◆ PROBLEM TO WORK ON: Output the entries below unchanged, except for the pictures.

◆ TASK INPUTS:
■ ■ ■ ■ ■ ■ ■
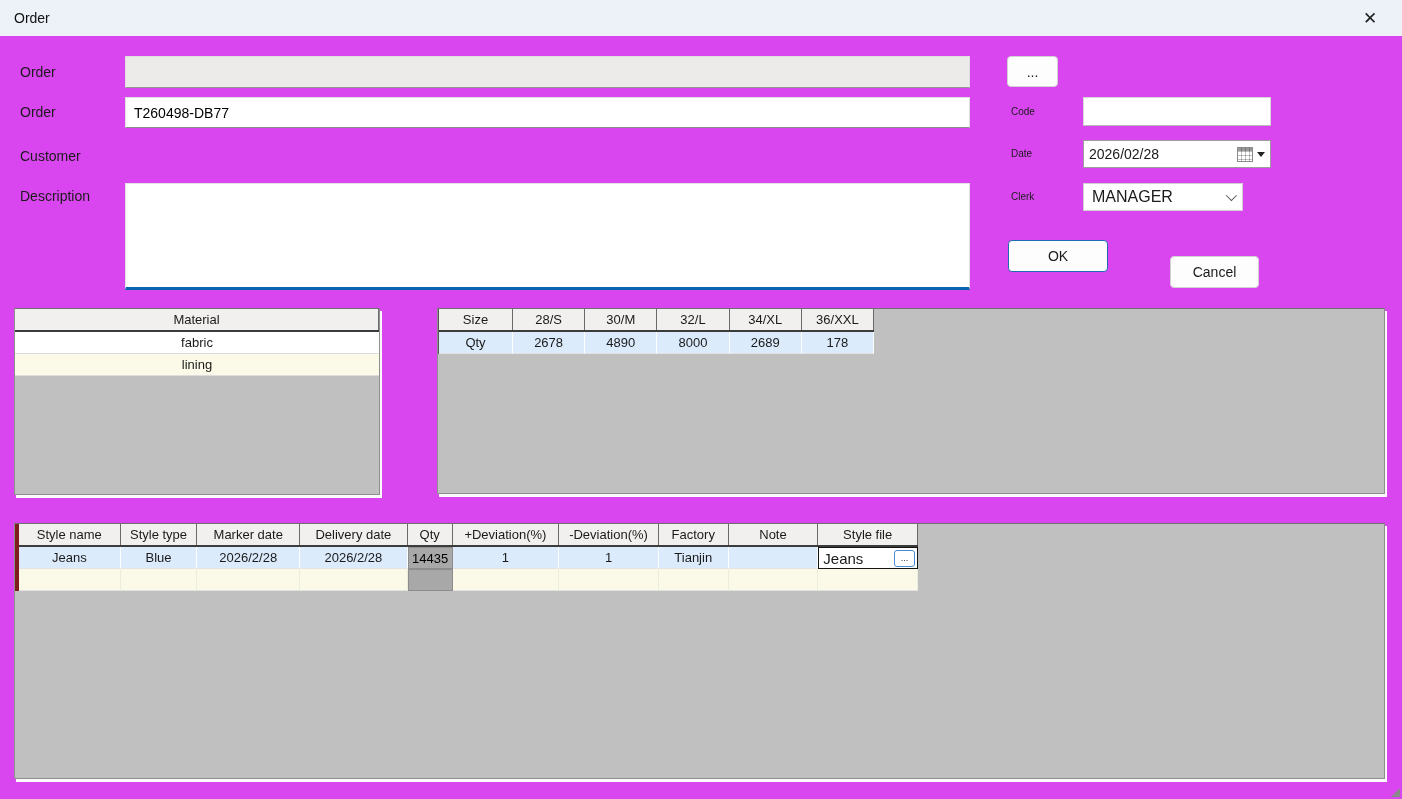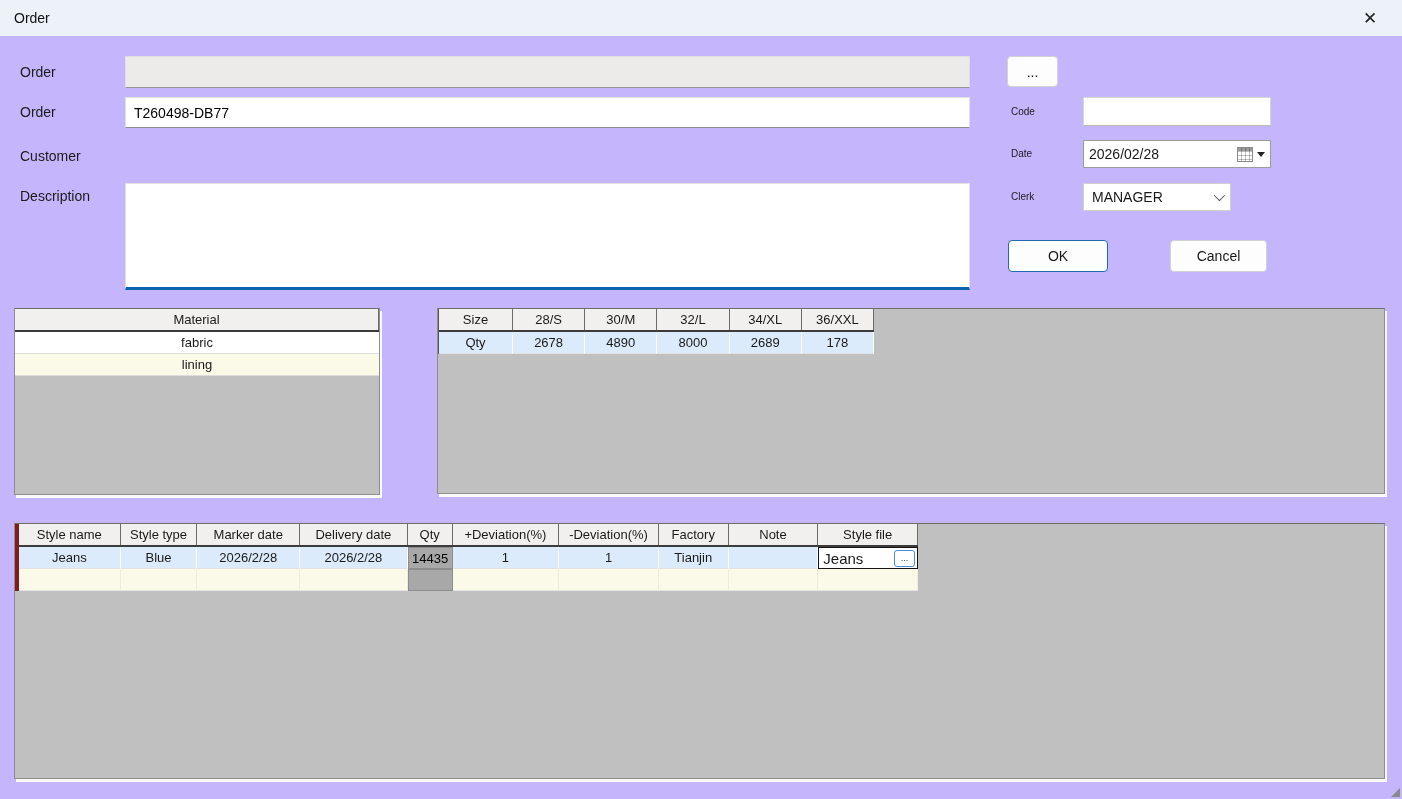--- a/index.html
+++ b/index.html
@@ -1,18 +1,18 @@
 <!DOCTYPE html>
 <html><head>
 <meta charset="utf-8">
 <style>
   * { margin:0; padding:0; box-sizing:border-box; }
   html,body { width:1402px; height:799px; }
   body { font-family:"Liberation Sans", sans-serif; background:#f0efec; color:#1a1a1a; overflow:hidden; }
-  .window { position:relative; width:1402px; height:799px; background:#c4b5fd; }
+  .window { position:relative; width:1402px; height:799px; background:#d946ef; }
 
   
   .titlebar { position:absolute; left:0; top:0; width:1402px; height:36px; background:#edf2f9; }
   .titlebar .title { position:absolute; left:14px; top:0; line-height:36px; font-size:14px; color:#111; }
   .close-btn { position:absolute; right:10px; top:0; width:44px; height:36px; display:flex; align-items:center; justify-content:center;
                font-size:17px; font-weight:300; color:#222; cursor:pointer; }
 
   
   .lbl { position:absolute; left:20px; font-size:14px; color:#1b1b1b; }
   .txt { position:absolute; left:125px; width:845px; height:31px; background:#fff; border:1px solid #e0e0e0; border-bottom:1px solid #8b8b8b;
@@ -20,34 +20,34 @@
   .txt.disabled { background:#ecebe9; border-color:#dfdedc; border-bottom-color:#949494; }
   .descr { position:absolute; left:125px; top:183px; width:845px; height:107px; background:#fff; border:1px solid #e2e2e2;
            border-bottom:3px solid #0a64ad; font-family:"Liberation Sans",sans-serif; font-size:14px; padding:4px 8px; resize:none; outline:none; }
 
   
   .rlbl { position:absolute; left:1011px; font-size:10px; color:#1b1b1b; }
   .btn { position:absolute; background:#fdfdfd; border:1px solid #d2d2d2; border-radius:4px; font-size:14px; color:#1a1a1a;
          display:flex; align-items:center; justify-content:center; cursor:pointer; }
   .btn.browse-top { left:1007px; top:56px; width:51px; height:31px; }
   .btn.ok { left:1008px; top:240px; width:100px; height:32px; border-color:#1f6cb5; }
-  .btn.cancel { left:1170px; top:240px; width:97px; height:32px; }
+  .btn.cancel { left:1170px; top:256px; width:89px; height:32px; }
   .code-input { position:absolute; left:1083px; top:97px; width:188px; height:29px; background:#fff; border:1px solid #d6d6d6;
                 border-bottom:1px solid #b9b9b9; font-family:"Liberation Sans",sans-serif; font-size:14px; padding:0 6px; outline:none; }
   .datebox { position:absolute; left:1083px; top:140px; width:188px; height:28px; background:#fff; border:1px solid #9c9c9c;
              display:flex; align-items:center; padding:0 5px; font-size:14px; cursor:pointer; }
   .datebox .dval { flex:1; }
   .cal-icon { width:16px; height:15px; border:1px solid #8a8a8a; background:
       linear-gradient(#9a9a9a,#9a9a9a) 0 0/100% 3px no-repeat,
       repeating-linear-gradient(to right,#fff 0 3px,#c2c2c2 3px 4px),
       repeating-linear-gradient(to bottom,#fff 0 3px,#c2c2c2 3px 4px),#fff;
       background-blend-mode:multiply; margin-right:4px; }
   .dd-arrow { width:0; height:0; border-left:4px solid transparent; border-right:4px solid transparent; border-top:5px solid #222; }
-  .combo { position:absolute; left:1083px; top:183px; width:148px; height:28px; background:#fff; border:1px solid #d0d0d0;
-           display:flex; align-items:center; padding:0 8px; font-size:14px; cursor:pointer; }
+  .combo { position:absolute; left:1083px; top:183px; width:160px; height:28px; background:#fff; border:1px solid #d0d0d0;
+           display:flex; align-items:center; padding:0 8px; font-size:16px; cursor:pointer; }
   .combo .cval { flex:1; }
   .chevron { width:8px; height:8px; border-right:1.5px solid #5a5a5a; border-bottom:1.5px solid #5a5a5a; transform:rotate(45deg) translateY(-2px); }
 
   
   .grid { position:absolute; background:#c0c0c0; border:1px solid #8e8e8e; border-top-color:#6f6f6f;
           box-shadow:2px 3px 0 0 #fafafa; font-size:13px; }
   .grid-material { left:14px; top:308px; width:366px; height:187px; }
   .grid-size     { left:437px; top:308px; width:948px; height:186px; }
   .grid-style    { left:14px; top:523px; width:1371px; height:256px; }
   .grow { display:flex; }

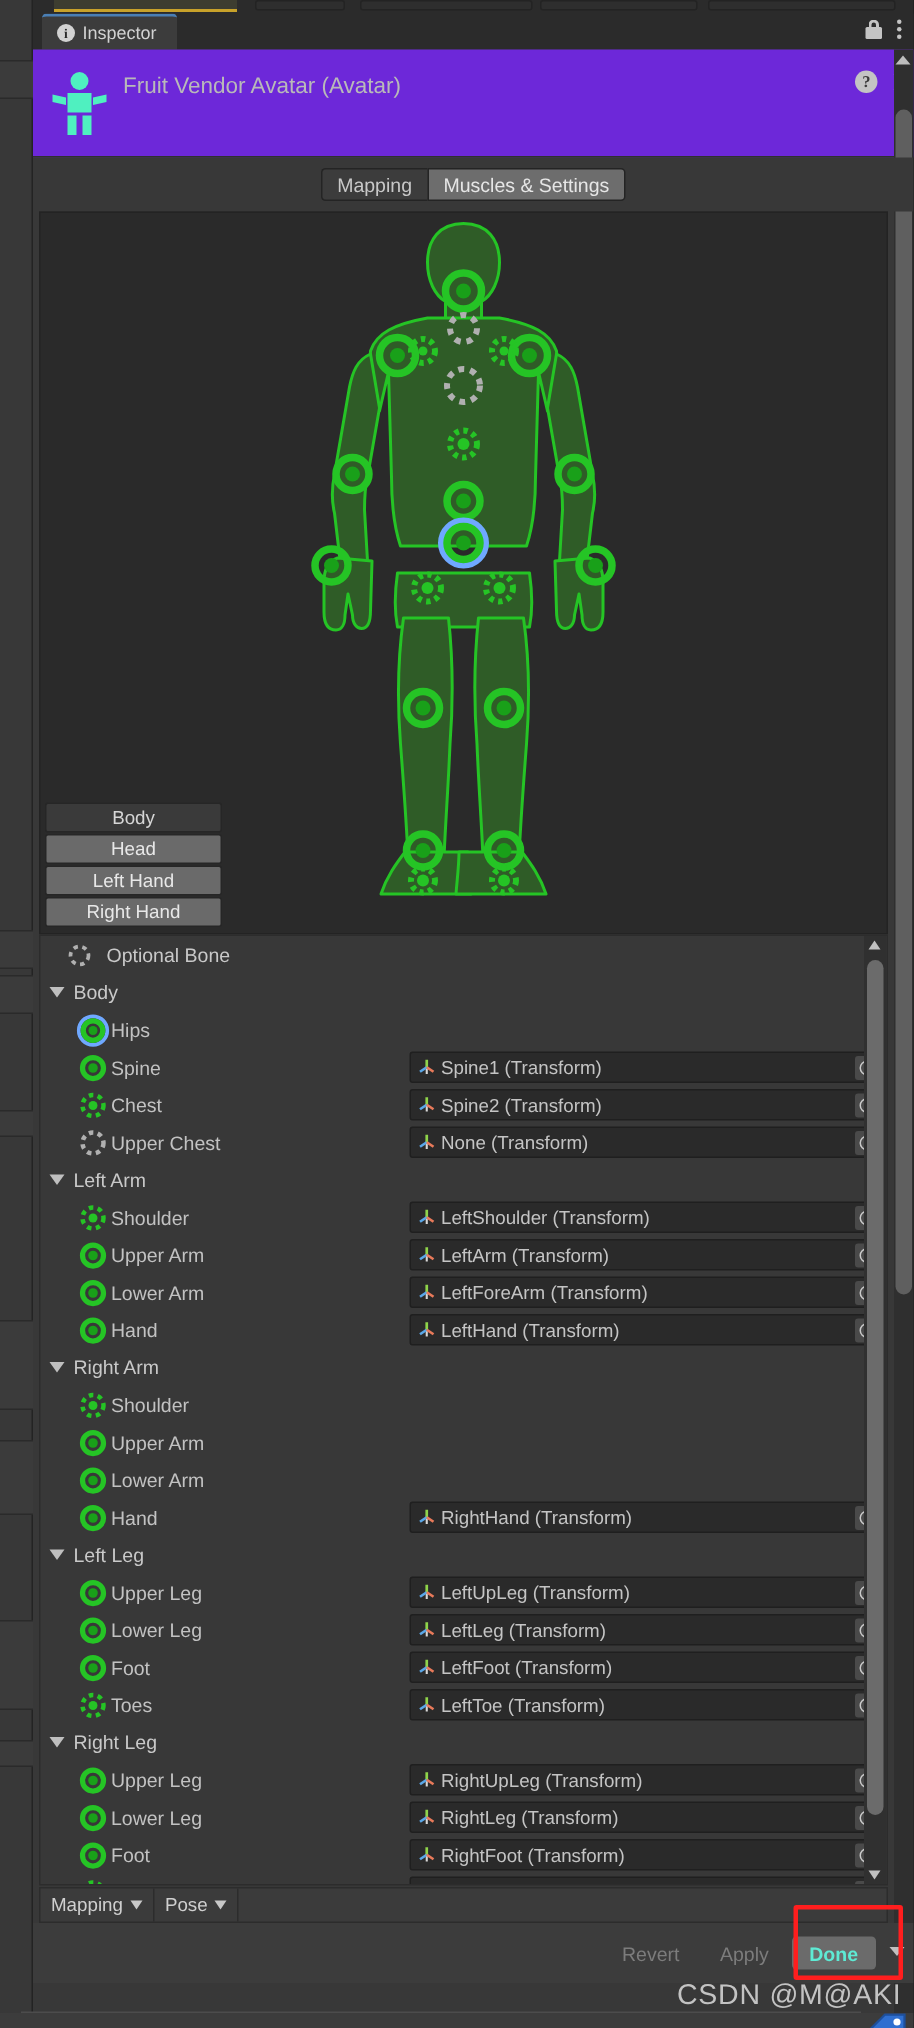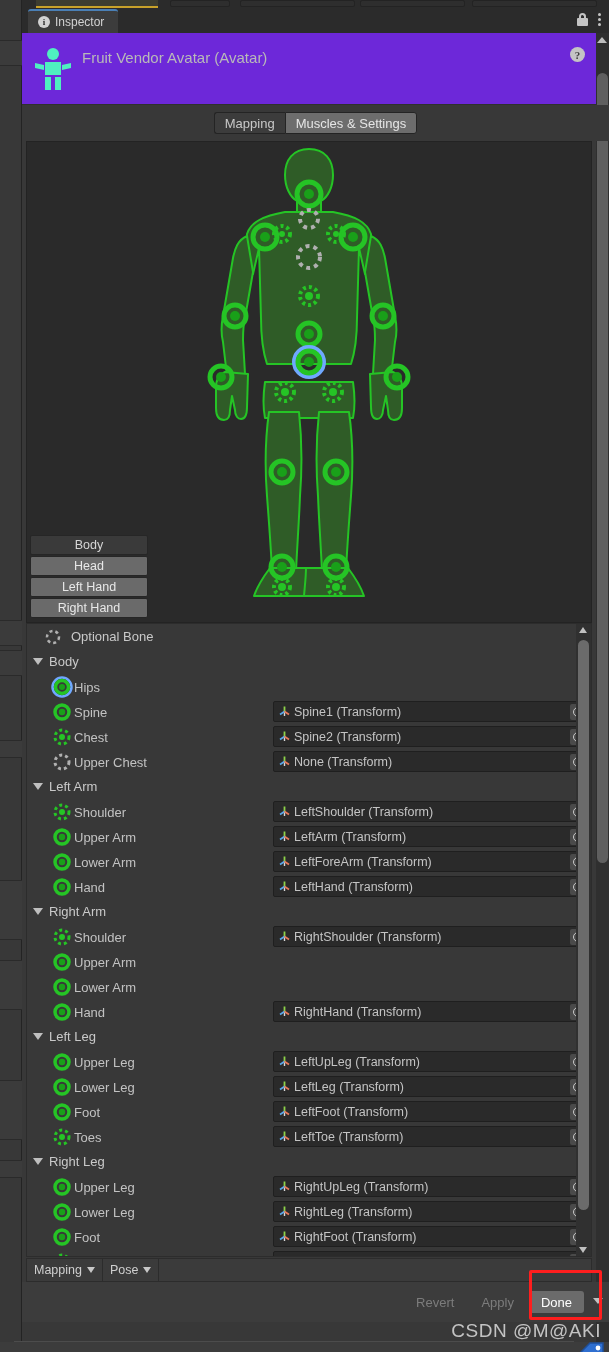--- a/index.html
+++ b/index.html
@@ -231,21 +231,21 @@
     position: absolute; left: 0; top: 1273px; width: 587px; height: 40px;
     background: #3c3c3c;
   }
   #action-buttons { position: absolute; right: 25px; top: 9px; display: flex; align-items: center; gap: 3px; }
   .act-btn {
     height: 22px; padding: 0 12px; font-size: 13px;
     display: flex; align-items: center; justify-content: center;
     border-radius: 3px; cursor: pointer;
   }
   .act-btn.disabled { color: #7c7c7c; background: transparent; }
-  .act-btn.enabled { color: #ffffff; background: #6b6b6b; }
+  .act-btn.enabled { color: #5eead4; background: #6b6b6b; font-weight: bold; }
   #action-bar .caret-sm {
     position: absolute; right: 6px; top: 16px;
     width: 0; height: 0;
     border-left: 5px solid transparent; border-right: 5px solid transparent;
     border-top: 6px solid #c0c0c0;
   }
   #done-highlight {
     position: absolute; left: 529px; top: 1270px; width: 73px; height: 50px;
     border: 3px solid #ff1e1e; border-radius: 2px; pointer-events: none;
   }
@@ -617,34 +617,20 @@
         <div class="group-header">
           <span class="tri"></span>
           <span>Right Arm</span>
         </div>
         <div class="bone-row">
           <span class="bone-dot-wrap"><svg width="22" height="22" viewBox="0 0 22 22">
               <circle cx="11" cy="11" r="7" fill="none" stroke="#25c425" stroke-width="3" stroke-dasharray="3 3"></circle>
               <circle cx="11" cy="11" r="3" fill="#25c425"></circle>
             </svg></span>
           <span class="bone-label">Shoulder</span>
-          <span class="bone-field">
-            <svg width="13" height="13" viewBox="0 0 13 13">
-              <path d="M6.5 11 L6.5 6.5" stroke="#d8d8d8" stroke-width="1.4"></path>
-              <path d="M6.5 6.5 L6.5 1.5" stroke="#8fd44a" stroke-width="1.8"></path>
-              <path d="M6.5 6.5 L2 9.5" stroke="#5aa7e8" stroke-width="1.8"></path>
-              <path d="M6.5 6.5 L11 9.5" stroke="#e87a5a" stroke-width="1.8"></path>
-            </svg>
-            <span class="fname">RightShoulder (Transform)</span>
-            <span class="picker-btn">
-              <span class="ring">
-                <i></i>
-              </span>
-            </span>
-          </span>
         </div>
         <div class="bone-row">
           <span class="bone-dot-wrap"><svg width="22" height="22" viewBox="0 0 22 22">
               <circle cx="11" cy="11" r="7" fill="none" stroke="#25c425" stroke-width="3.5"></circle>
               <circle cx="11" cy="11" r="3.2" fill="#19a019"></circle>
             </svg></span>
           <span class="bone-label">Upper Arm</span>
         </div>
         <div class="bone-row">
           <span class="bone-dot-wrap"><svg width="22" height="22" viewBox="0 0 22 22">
■ ■ ■ ■ ■ ■ ■
◆ OUTPUT FOR THIS TASK:
--- a/index.html
+++ b/index.html
@@ -1,18 +1,18 @@
 <!DOCTYPE html>
 <html><head>
 <meta charset="utf-8">
 <style>
   * { margin:0; padding:0; box-sizing:border-box; }
   html,body { width:1402px; height:799px; }
   body { font-family:"Liberation Sans", sans-serif; background:#f0efec; color:#1a1a1a; overflow:hidden; }
-  .window { position:relative; width:1402px; height:799px; background:#c4b5fd; }
+  .window { position:relative; width:1402px; height:799px; background:#d946ef; }
 
   
   .titlebar { position:absolute; left:0; top:0; width:1402px; height:36px; background:#edf2f9; }
   .titlebar .title { position:absolute; left:14px; top:0; line-height:36px; font-size:14px; color:#111; }
   .close-btn { position:absolute; right:10px; top:0; width:44px; height:36px; display:flex; align-items:center; justify-content:center;
                font-size:17px; font-weight:300; color:#222; cursor:pointer; }
 
   
   .lbl { position:absolute; left:20px; font-size:14px; color:#1b1b1b; }
   .txt { position:absolute; left:125px; width:845px; height:31px; background:#fff; border:1px solid #e0e0e0; border-bottom:1px solid #8b8b8b;
@@ -20,34 +20,34 @@
   .txt.disabled { background:#ecebe9; border-color:#dfdedc; border-bottom-color:#949494; }
   .descr { position:absolute; left:125px; top:183px; width:845px; height:107px; background:#fff; border:1px solid #e2e2e2;
            border-bottom:3px solid #0a64ad; font-family:"Liberation Sans",sans-serif; font-size:14px; padding:4px 8px; resize:none; outline:none; }
 
   
   .rlbl { position:absolute; left:1011px; font-size:10px; color:#1b1b1b; }
   .btn { position:absolute; background:#fdfdfd; border:1px solid #d2d2d2; border-radius:4px; font-size:14px; color:#1a1a1a;
          display:flex; align-items:center; justify-content:center; cursor:pointer; }
   .btn.browse-top { left:1007px; top:56px; width:51px; height:31px; }
   .btn.ok { left:1008px; top:240px; width:100px; height:32px; border-color:#1f6cb5; }
-  .btn.cancel { left:1170px; top:240px; width:97px; height:32px; }
+  .btn.cancel { left:1170px; top:256px; width:89px; height:32px; }
   .code-input { position:absolute; left:1083px; top:97px; width:188px; height:29px; background:#fff; border:1px solid #d6d6d6;
                 border-bottom:1px solid #b9b9b9; font-family:"Liberation Sans",sans-serif; font-size:14px; padding:0 6px; outline:none; }
   .datebox { position:absolute; left:1083px; top:140px; width:188px; height:28px; background:#fff; border:1px solid #9c9c9c;
              display:flex; align-items:center; padding:0 5px; font-size:14px; cursor:pointer; }
   .datebox .dval { flex:1; }
   .cal-icon { width:16px; height:15px; border:1px solid #8a8a8a; background:
       linear-gradient(#9a9a9a,#9a9a9a) 0 0/100% 3px no-repeat,
       repeating-linear-gradient(to right,#fff 0 3px,#c2c2c2 3px 4px),
       repeating-linear-gradient(to bottom,#fff 0 3px,#c2c2c2 3px 4px),#fff;
       background-blend-mode:multiply; margin-right:4px; }
   .dd-arrow { width:0; height:0; border-left:4px solid transparent; border-right:4px solid transparent; border-top:5px solid #222; }
-  .combo { position:absolute; left:1083px; top:183px; width:148px; height:28px; background:#fff; border:1px solid #d0d0d0;
-           display:flex; align-items:center; padding:0 8px; font-size:14px; cursor:pointer; }
+  .combo { position:absolute; left:1083px; top:183px; width:160px; height:28px; background:#fff; border:1px solid #d0d0d0;
+           display:flex; align-items:center; padding:0 8px; font-size:16px; cursor:pointer; }
   .combo .cval { flex:1; }
   .chevron { width:8px; height:8px; border-right:1.5px solid #5a5a5a; border-bottom:1.5px solid #5a5a5a; transform:rotate(45deg) translateY(-2px); }
 
   
   .grid { position:absolute; background:#c0c0c0; border:1px solid #8e8e8e; border-top-color:#6f6f6f;
           box-shadow:2px 3px 0 0 #fafafa; font-size:13px; }
   .grid-material { left:14px; top:308px; width:366px; height:187px; }
   .grid-size     { left:437px; top:308px; width:948px; height:186px; }
   .grid-style    { left:14px; top:523px; width:1371px; height:256px; }
   .grow { display:flex; }

--- a/index.html
+++ b/index.html
@@ -231,21 +231,21 @@
     position: absolute; left: 0; top: 1273px; width: 587px; height: 40px;
     background: #3c3c3c;
   }
   #action-buttons { position: absolute; right: 25px; top: 9px; display: flex; align-items: center; gap: 3px; }
   .act-btn {
     height: 22px; padding: 0 12px; font-size: 13px;
     display: flex; align-items: center; justify-content: center;
     border-radius: 3px; cursor: pointer;
   }
   .act-btn.disabled { color: #7c7c7c; background: transparent; }
-  .act-btn.enabled { color: #ffffff; background: #6b6b6b; }
+  .act-btn.enabled { color: #5eead4; background: #6b6b6b; font-weight: bold; }
   #action-bar .caret-sm {
     position: absolute; right: 6px; top: 16px;
     width: 0; height: 0;
     border-left: 5px solid transparent; border-right: 5px solid transparent;
     border-top: 6px solid #c0c0c0;
   }
   #done-highlight {
     position: absolute; left: 529px; top: 1270px; width: 73px; height: 50px;
     border: 3px solid #ff1e1e; border-radius: 2px; pointer-events: none;
   }
@@ -617,34 +617,20 @@
         <div class="group-header">
           <span class="tri"></span>
           <span>Right Arm</span>
         </div>
         <div class="bone-row">
           <span class="bone-dot-wrap"><svg width="22" height="22" viewBox="0 0 22 22">
               <circle cx="11" cy="11" r="7" fill="none" stroke="#25c425" stroke-width="3" stroke-dasharray="3 3"></circle>
               <circle cx="11" cy="11" r="3" fill="#25c425"></circle>
             </svg></span>
           <span class="bone-label">Shoulder</span>
-          <span class="bone-field">
-            <svg width="13" height="13" viewBox="0 0 13 13">
-              <path d="M6.5 11 L6.5 6.5" stroke="#d8d8d8" stroke-width="1.4"></path>
-              <path d="M6.5 6.5 L6.5 1.5" stroke="#8fd44a" stroke-width="1.8"></path>
-              <path d="M6.5 6.5 L2 9.5" stroke="#5aa7e8" stroke-width="1.8"></path>
-              <path d="M6.5 6.5 L11 9.5" stroke="#e87a5a" stroke-width="1.8"></path>
-            </svg>
-            <span class="fname">RightShoulder (Transform)</span>
-            <span class="picker-btn">
-              <span class="ring">
-                <i></i>
-              </span>
-            </span>
-          </span>
         </div>
         <div class="bone-row">
           <span class="bone-dot-wrap"><svg width="22" height="22" viewBox="0 0 22 22">
               <circle cx="11" cy="11" r="7" fill="none" stroke="#25c425" stroke-width="3.5"></circle>
               <circle cx="11" cy="11" r="3.2" fill="#19a019"></circle>
             </svg></span>
           <span class="bone-label">Upper Arm</span>
         </div>
         <div class="bone-row">
           <span class="bone-dot-wrap"><svg width="22" height="22" viewBox="0 0 22 22">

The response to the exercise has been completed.